Regularity Lemma for Graphons #
This file proves the regularity lemma for graphons, which says that any graphon can be approximated by a step graphon in cut norm.
Main results #
Graphon.regularity- For any ε > 0, there exists a partition with bounded number of parts such that the stepified graphon is ε-close in cut norm.
Implementation notes #
The Frieze–Kannan weak regularity lemma is one of the central results in graphon theory. It provides a step-function approximation in cut norm with single-exponential bounds on the number of parts (better than the tower-type bounds from Szemerédi's strong regularity lemma).
The number of parts in the partition depends only on ε, not on the graphon. This is crucial for applications to graph limits.
References #
- [L. Lovász, Large Networks and Graph Limits][lovasz2012], Corollary 9.13
- Frieze, A. & Kannan, R. (1999). Quick approximation to matrices and applications.
Energy function #
The energy of a graphon with respect to a partition.
E(P, W) = Σ_{S,T ∈ P.parts} μ(S) μ(T) (rectAverage W S T)²
This measures how much of the L² norm of W is captured by its stepification. The energy is always in [0, 1] and increases under refinement.
Equations
Instances For
The energy is non-negative.
The energy is at most 1.
Since rectAverage W S T ∈ [0,1] and Σ_{S,T} μ(S)μ(T) ≤ 1.
Energy increment lemma #
The T-average of a graphon: for fixed T, W_T(x) = (1/μ(T)) ∫_T W(x,y) dμ(y).
This is the conditional expectation of W(x,·) given that y ∈ T.
Equations
Instances For
The T-average is measurable.
The T-average takes values in [0, 1] for a.e. x when W is a graphon.
This uses that W ∈ [0,1] a.e. on the product measure. By Fubini (ae_ae_of_ae_prod), for a.e. x, the function y ↦ W(x,y) is in [0,1] for a.e. y. Then the integral is bounded: 0 ≤ ∫_T W(x,y) ≤ μ(T).
The average of W_T over S equals rectAverage W S T.
This is a consequence of Fubini-Tonelli: (1/μS) ∫_S W_T dx = (1/μS) ∫_S (1/μT) ∫T W(x,y) dy dx = (1/μS μT) ∫{S×T} W = rectAverage W S T
Helper lemmas for energy increment #
Weighted variance identity: when splitting a weighted average, the energy difference equals a weighted difference of squares.
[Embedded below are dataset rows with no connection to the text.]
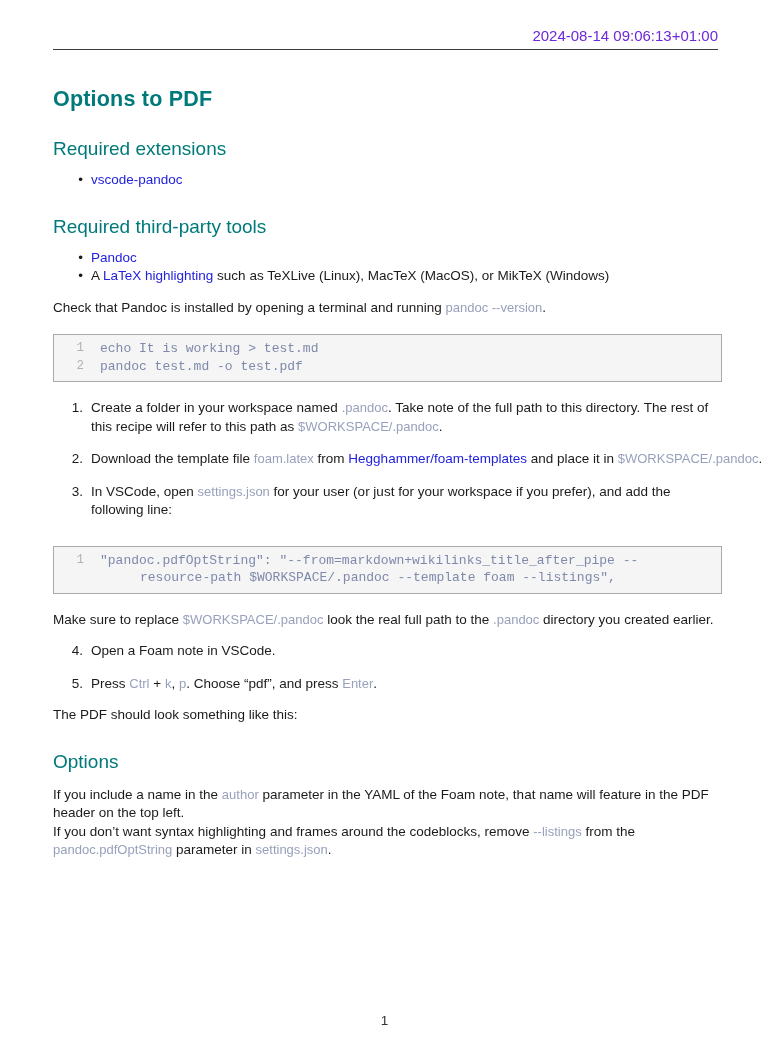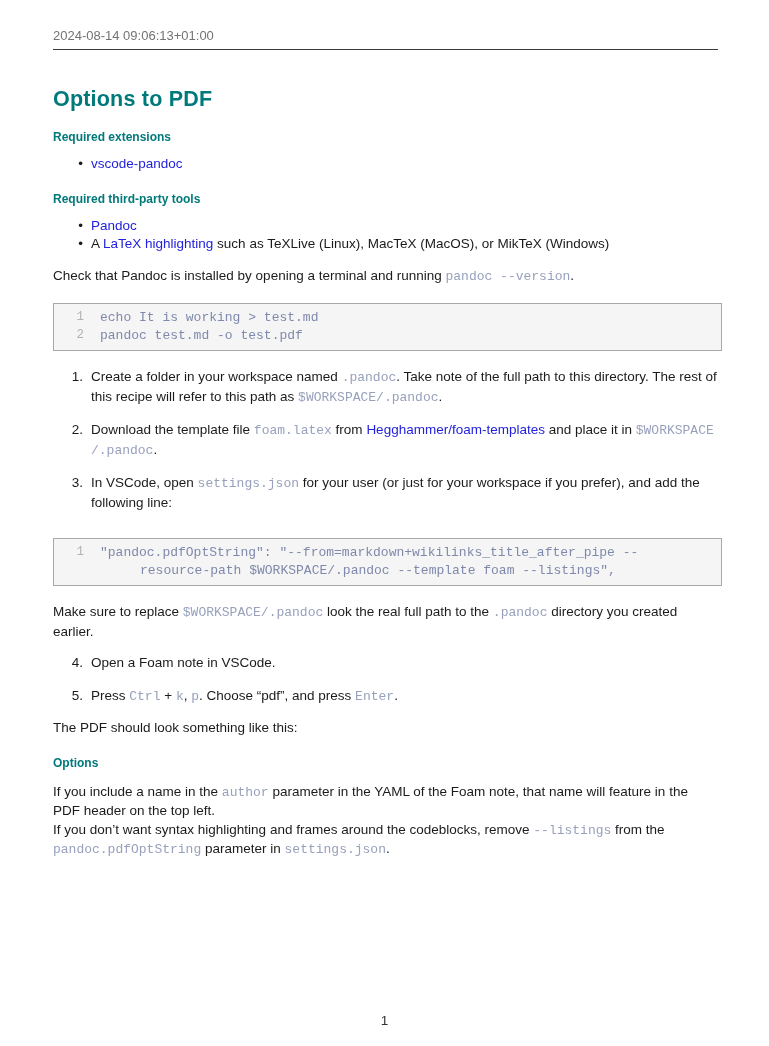--- a/index.html
+++ b/index.html
@@ -16,59 +16,60 @@
     overflow: hidden;
   }
   .content {
     position: absolute;
     left: 53px;
     top: 28px;
     width: 665px;
   }
   
   .hdr-timestamp {
-    font-size: 13px;
-    color: #737373;
+    text-align: right;
+    font-size: 15px;
+    color: #6d28d9;
     line-height: 16px;
   }
   .hdr-rule {
     border: 0;
     border-top: 1.3px solid var(--rule, #3c3c3c);
     margin: 5px 0 0 0;
   }
   
   h1.title {
     color: var(--heading, #00797B);
     font-size: 21.5px;
     font-weight: bold;
     margin: 37px 0 14px 0;
     letter-spacing: 0.2px;
   }
   h2.sec {
     color: var(--heading, #00797B);
-    font-size: 12px;
-    font-weight: bold;
-    margin: 18px 0 11px 0;
+    font-size: 19px;
+    font-weight: normal;
+    margin: 26px 0 11px 0;
   }
   p.body { margin: 13px 0; line-height: 18.5px; }
   
   .list { margin: 10px 0 12px 0; }
   .litem { display: flex; line-height: 18.5px; }
   .step { margin-bottom: 14px; }
   .marker {
     flex: none;
     width: 30px;
     text-align: right;
     margin-right: 8px;
   }
   .ltext { flex: 1 1 auto; }
   .overfull { margin-right: -45px; }
   
   .code {
-    font-family: Liberation Mono, monospace;
+    font-family: Liberation Sans, sans-serif;
     font-size: 13px;
     color: var(--code, #98A1BC);
   }
   a.link { color: var(--link, #2020DF); text-decoration: none; cursor: pointer; }
   a.link.bold { font-weight: normal; }
   
   .codeblock {
     border: 1px solid var(--codeblock_border, #a9a9a9);
     background: var(--codeblock_bg, #f5f5f5);
     margin: 17px 0;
If c = (ac1 + bc2) / (a+b) is the weighted average, then: ac1² + bc2² - (a+b)c² = (ab/(a+b)) * (c1 - c2)²
This identity is key for the energy increment lemma. When a rectangle S×T is split into S₁×T and S₂×T with respective averages c1 and c2, the energy change comes from this weighted variance formula.
Cauchy-Schwarz for set integrals: (∫_T f)² ≤ μ(T) · ∫_T f².
This is Jensen's inequality applied to the convex function x². The key is: (average f)² ≤ average(f²), which rearranges to give this bound.
Pointwise bound: the T-average deviation squared is bounded by the average squared deviation over T.
For fixed x: (W_T(x) - c)² ≤ (μT)⁻¹ · ∫_T (W(x,y) - c)² dy
This follows from sq_setIntegral_le_measure_mul_setIntegral_sq.
Jensen's inequality gives an UPPER bound for the T-average squared deviation.
By Jensen: (∫_T f)² / μ(T) ≤ ∫_T f² Applied pointwise: (W_T(x) - c)² = ((1/μT) ∫_T (W(x,y) - c))² ≤ (1/μT) ∫_T (W(x,y) - c)² Integrating over S: ∫S (W_T - c)² ≤ (1/μT) ∫{S×T} (W - c)²
Note: This is an UPPER bound. For a lower bound, we need a different approach.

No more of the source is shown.